Полная версия
История ошибок
– Неужели Бог создал нас только лишь для получения удовольствия?
– Именно так. Вспомни Веды: человек создан Богом для наслаждения, для поиска счастья, а счастье человек может найти в чем угодно.
Мякишев закрыл глаза. Денисьева молча оделась, взяла со стола деньги, перекрестила Мякишева и покинула номер.
Мякишев вернулся домой в каком-то полузабытьи. Он пытался разбить свою жизнь на фрагменты, чтобы ему было проще соединить ее в какую-то целостность, но эта попытка отдавала чем-то кортасаровским, а так как Мякишев неодобрительно относился к магическому реализму Латинской Америки, он вместо этого решил выпить пива. Он зашел в бар с безобидным названием «Green». На улице вечерело, поэтому все столики были уже заняты подвыпившими людьми. Мякишев двинулся к барной стойке, но тут же пожалел, что просто не ушел из этого заведения. На него смотрела довольная, раскрасневшаяся рожа школьного приятеля. Рядом с ним, заставляя всех мужиков в радиусе мили ерзать от зуда в штанах, вальяжно расположилась миловидная цыпочка.

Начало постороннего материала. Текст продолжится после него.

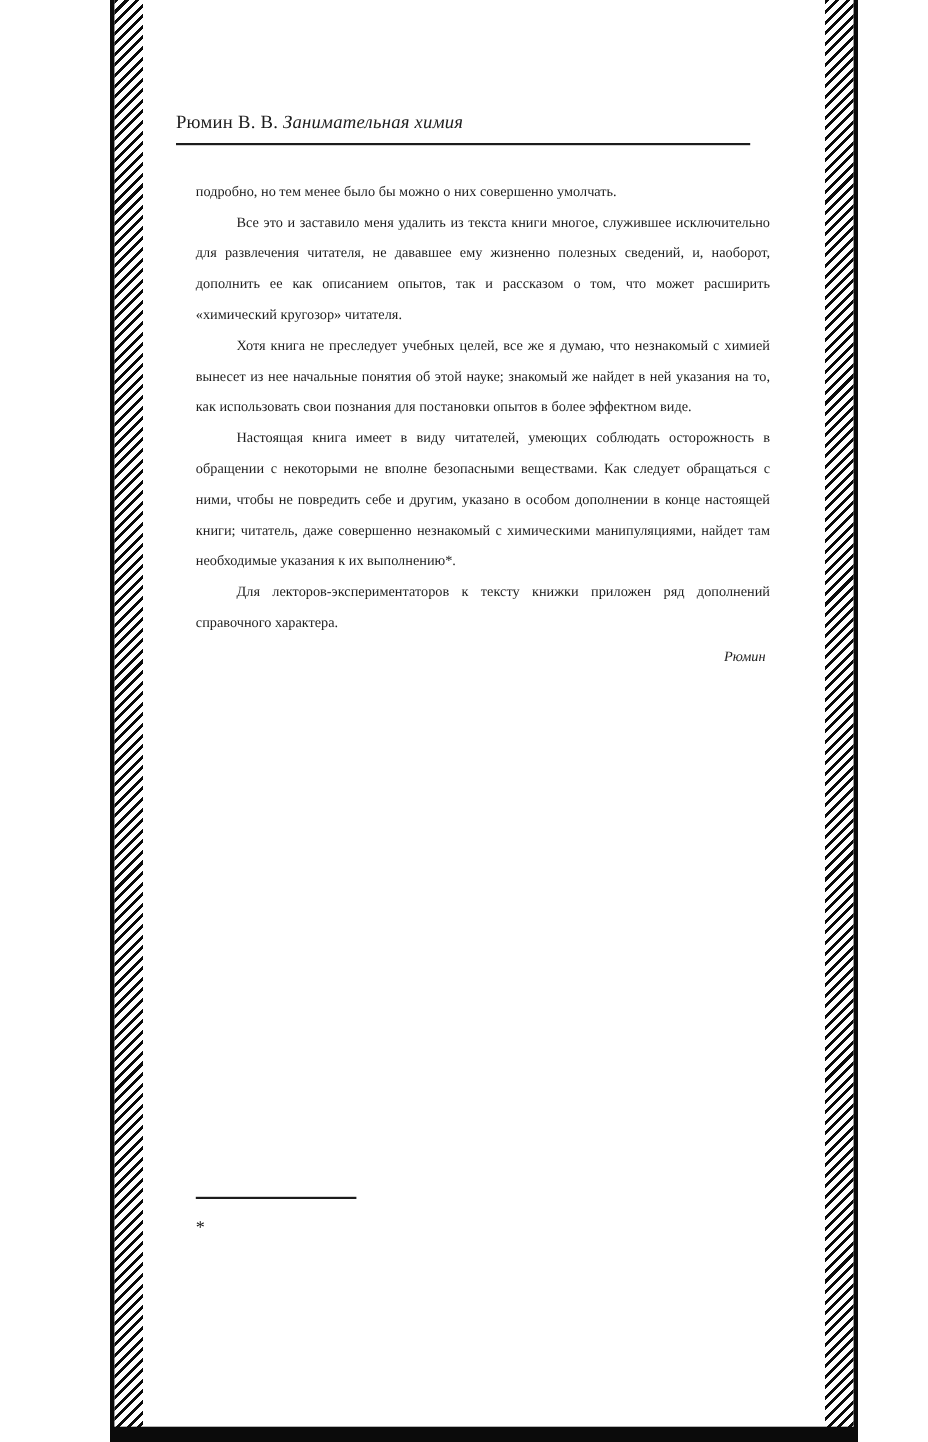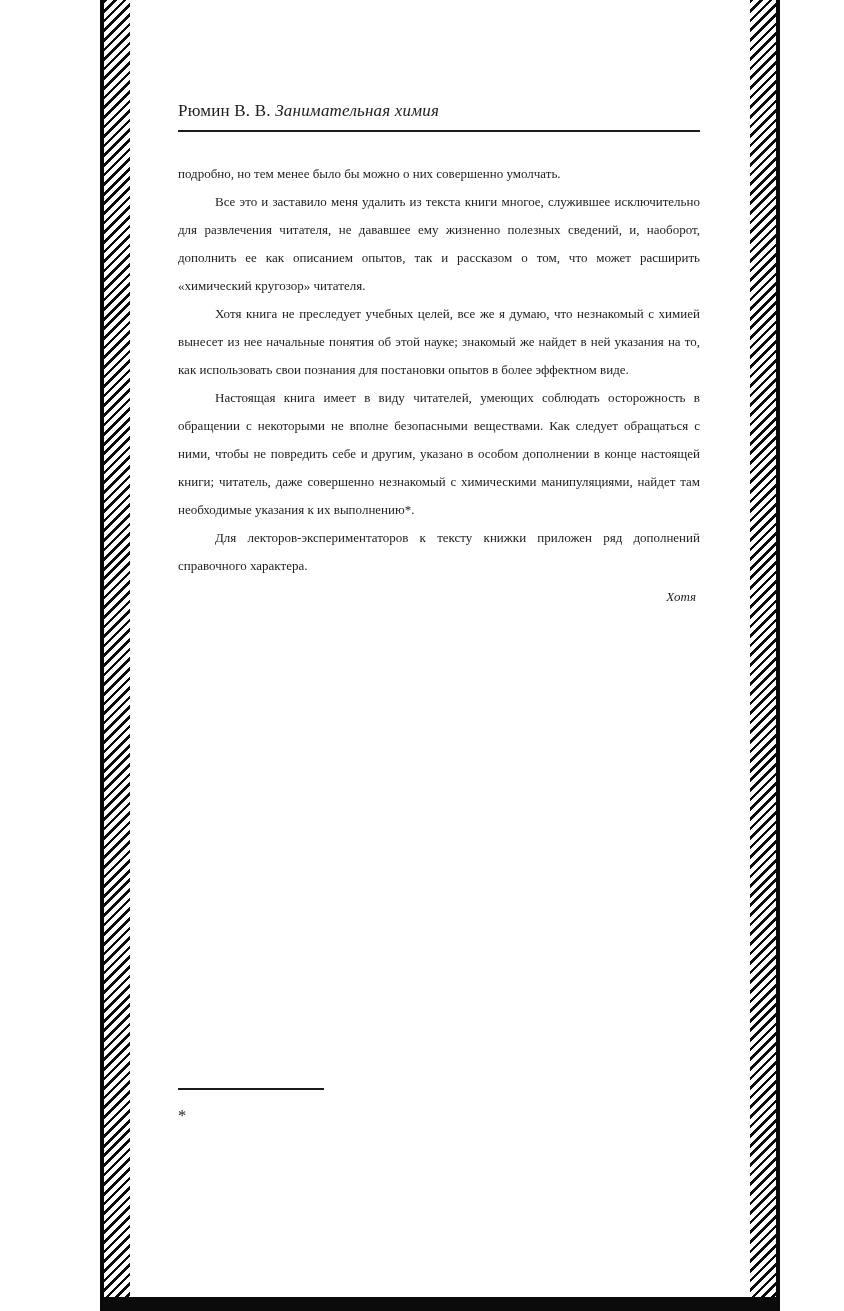--- a/index.html
+++ b/index.html
@@ -22,21 +22,21 @@
     position:absolute;top:0;bottom:0;width:26px;
     background:repeating-linear-gradient(135deg,var(--border) 0 2.6px,transparent 2.6px 6.8px);
   }
   .stripe-left{left:100px;border-left:4px solid var(--border);}
   .stripe-right{left:750px;border-right:4px solid var(--border);}
   .bottom-bar{
     position:absolute;left:100px;width:680px;bottom:0;height:14px;background:var(--border);
   }
   
   .running-head{
-    position:absolute;left:178px;top:101px;width:522px;
+    position:absolute;left:160px;top:101px;width:522px;
     font-size:17px;letter-spacing:.2px;
     padding-bottom:9px;border-bottom:2px solid var(--ink);
   }
   .running-head .title{font-style:italic;}
   
   .body-text{
     position:absolute;left:178px;top:160px;width:522px;
     font-size:13px;line-height:28px;text-align:justify;
     text-justify:inter-word;
   }
@@ -75,21 +75,21 @@
   </div>
 
   <div class="body-text">
     <p class="no-indent">подробно, но тем менее было бы можно о них совершенно умолчать.</p>
     <p>Все это и заставило меня удалить из текста книги многое, служившее исключительно для развлечения читателя, не дававшее ему жизненно полезных сведений, и, наоборот, дополнить ее как описанием опытов, так и рассказом о том, что может расширить «химический кругозор» читателя.</p>
     <p>Хотя книга не преследует учебных целей, все же я думаю, что незнакомый с химией вынесет из нее начальные понятия об этой науке; знакомый же найдет в ней указания на то, как использовать свои познания для постановки опытов в более эффектном виде.</p>
     <p>Настоящая книга имеет в виду читателей, умеющих соблюдать осторожность в обращении с некоторыми не вполне безопасными веществами. Как следует обращаться с ними, чтобы не повредить себе и другим, указано в особом дополнении в конце настоящей книги; читатель, даже совершенно незнакомый с химическими манипуляциями, найдет там необходимые указания к их выполнению*.</p>
     <p>Для лекторов-экспериментаторов к тексту книжки приложен ряд дополнений справочного характера.</p>
 
     <div class="signature">
-      <div>Хотя</div>
+      <div>Рюмин</div>
     </div>
   </div>
 
   <div class="footnote">
     <div class="footnote-rule"></div>
     <div class="footnote-body">
       <span class="footnote-marker">*</span>
     </div>
   </div>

– Чувак! – закричал он. – Давай к нам! Сколько лет, сколько зим! Где пропадал, ковбой?
– Мастерил лассо для таких телочек, как твоя подружка.
Джоник расхохотался, как шаман.
– Знакомься, это Бисквитик. Это самая сладкая печенюшка в нашем городе. Бисквитик, это Мякишев. Поздоровайся, киска.

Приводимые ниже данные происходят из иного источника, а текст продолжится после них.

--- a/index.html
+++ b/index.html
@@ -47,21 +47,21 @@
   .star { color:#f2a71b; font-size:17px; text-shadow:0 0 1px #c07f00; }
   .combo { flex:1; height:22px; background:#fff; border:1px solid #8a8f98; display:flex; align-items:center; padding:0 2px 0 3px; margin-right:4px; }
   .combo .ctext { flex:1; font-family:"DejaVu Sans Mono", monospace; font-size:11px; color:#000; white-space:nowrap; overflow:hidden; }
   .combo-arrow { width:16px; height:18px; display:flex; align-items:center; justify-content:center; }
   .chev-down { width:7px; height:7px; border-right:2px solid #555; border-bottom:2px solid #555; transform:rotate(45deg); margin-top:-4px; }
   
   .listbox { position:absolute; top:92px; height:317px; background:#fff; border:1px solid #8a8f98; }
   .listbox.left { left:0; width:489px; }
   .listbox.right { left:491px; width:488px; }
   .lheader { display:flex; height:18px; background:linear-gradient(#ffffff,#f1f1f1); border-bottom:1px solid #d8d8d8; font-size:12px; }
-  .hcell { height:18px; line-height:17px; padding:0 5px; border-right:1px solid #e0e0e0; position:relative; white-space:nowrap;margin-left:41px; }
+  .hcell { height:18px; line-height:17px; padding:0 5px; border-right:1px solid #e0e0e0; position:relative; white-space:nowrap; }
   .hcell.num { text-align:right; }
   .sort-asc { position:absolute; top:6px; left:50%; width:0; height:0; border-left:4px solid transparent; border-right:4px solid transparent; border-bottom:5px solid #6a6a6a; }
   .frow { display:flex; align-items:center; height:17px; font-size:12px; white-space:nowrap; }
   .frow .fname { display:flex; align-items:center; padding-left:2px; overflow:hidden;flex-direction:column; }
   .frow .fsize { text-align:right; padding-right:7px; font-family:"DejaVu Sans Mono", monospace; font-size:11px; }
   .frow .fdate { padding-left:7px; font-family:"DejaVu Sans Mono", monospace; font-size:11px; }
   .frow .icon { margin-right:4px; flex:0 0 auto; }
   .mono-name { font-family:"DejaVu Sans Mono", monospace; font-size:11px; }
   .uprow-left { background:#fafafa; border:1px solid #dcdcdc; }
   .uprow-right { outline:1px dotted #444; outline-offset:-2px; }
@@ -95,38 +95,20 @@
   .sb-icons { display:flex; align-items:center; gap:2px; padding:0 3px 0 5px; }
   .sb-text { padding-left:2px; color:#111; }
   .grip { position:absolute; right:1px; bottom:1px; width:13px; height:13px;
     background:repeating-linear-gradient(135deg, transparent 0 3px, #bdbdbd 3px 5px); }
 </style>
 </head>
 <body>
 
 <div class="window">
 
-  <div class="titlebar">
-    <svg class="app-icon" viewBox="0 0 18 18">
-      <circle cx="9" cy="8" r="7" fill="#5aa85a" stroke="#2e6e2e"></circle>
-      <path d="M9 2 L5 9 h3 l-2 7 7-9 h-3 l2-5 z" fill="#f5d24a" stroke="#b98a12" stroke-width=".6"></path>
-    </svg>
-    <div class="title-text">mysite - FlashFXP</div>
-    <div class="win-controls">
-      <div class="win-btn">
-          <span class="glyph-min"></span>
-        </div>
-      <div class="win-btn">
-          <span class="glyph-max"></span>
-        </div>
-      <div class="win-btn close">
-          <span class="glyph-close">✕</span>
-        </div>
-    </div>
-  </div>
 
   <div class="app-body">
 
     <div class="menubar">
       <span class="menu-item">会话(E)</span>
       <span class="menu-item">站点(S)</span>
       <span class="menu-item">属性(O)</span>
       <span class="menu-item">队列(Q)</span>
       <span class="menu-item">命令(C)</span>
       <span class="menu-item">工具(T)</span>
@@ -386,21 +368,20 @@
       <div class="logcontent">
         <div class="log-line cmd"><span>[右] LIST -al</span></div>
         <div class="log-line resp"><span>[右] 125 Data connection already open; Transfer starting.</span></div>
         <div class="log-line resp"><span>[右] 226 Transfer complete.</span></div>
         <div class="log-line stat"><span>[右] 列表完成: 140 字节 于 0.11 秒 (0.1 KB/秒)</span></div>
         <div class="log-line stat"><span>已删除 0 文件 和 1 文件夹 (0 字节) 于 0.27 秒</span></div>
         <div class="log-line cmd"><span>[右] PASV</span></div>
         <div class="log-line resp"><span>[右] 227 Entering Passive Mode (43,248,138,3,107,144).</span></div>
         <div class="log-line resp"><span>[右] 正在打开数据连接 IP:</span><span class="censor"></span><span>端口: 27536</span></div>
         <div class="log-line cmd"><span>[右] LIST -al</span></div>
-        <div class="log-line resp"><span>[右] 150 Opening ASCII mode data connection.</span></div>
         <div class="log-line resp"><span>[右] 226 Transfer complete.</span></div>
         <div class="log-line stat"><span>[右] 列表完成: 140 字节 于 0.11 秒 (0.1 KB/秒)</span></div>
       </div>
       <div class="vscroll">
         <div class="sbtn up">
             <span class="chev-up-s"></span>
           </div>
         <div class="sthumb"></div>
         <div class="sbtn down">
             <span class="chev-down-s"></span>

– Привет, – сказала Бисквитик.
– Привет, – сказал Мякишев.
– Пойду отолью, – сказал Джоник.
– Иди, – сказала Бисквитик.
– Смотри, не залезь ему в штаны, пока меня не будет. Я тебя знаю.
– Не волнуйся, папаша, все будет как надо.

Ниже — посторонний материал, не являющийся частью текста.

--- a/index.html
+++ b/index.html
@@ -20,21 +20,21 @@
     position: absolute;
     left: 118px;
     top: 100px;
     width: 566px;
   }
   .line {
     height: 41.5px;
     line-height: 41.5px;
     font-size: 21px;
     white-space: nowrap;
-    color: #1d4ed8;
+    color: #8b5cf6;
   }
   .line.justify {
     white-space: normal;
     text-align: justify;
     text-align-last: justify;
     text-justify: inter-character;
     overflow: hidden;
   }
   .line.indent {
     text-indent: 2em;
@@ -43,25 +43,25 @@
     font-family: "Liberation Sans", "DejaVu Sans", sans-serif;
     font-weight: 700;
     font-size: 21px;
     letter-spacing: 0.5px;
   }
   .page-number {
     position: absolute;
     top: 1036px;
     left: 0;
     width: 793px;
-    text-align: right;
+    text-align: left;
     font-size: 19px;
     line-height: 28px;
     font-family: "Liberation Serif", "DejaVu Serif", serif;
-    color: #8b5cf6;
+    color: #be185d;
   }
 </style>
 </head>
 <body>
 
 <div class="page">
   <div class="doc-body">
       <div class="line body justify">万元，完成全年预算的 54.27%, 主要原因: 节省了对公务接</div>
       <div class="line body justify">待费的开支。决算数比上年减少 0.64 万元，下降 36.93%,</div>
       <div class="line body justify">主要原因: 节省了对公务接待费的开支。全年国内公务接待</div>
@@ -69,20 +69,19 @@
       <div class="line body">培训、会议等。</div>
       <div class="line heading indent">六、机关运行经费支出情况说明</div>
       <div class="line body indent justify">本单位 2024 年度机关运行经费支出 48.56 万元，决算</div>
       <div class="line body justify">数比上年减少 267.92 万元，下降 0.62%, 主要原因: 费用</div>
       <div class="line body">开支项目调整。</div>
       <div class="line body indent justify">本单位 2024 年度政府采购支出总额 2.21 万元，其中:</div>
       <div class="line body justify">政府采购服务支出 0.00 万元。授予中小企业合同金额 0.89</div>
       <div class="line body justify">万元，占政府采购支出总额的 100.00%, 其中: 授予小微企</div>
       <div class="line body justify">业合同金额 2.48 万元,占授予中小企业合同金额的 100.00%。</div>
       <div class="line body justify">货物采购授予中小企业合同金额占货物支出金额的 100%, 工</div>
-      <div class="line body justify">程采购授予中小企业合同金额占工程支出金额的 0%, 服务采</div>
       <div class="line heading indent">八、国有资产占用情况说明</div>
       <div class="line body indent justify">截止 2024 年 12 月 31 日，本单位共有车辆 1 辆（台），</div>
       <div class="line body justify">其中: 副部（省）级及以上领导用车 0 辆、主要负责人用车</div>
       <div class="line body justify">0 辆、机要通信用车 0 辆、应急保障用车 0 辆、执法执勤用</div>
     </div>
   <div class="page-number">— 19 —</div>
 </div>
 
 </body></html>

Джоник потрепал ее за щеку и удалился.
– Пойдем отсюда, – сказала Бисквитик.
– А как же Джоник? – спросил Мякишев.
– С ним все будет в порядке.
Бисквитик и Мякишев шли по пустырю.
– Знаешь, – сказала Бисквитик, задумчиво глядя в звездное небо, – когда-то система Птолемея вполне отвечала наивному вопрошанию древнего человека.
Мякишев покосился на нее.
– Что?
Бисквитик тоже посмотрела на Мякишева.
– Хочешь меня?
– Да.
– Так в чем же дело?
– Я хочу тебя духовно.
– С чего ты взял, что я на это пойду?
– В тебе есть класс. В чем твой секрет?
– Я помню все свои предыдущие жизни.
– Что же ты делала рядом с таким дерьмом, как Джоник?
– Понимаешь, я была и последней рабыней и величественной царицей, я была святой и блудницей, я предавалась самому утонченному гедонизму и страдала на кресте, я писала великие книги и убивала гениев. И кем бы я ни была, какая бы участь меня ни постигла, я никогда и нигде не была счастлива. Я поняла, что не имеет никакого значения кем быть, нет никакой разницы между Богом и Дьяволом, между Добром и Злом, между Жизнью и Смертью. Всё – Одно.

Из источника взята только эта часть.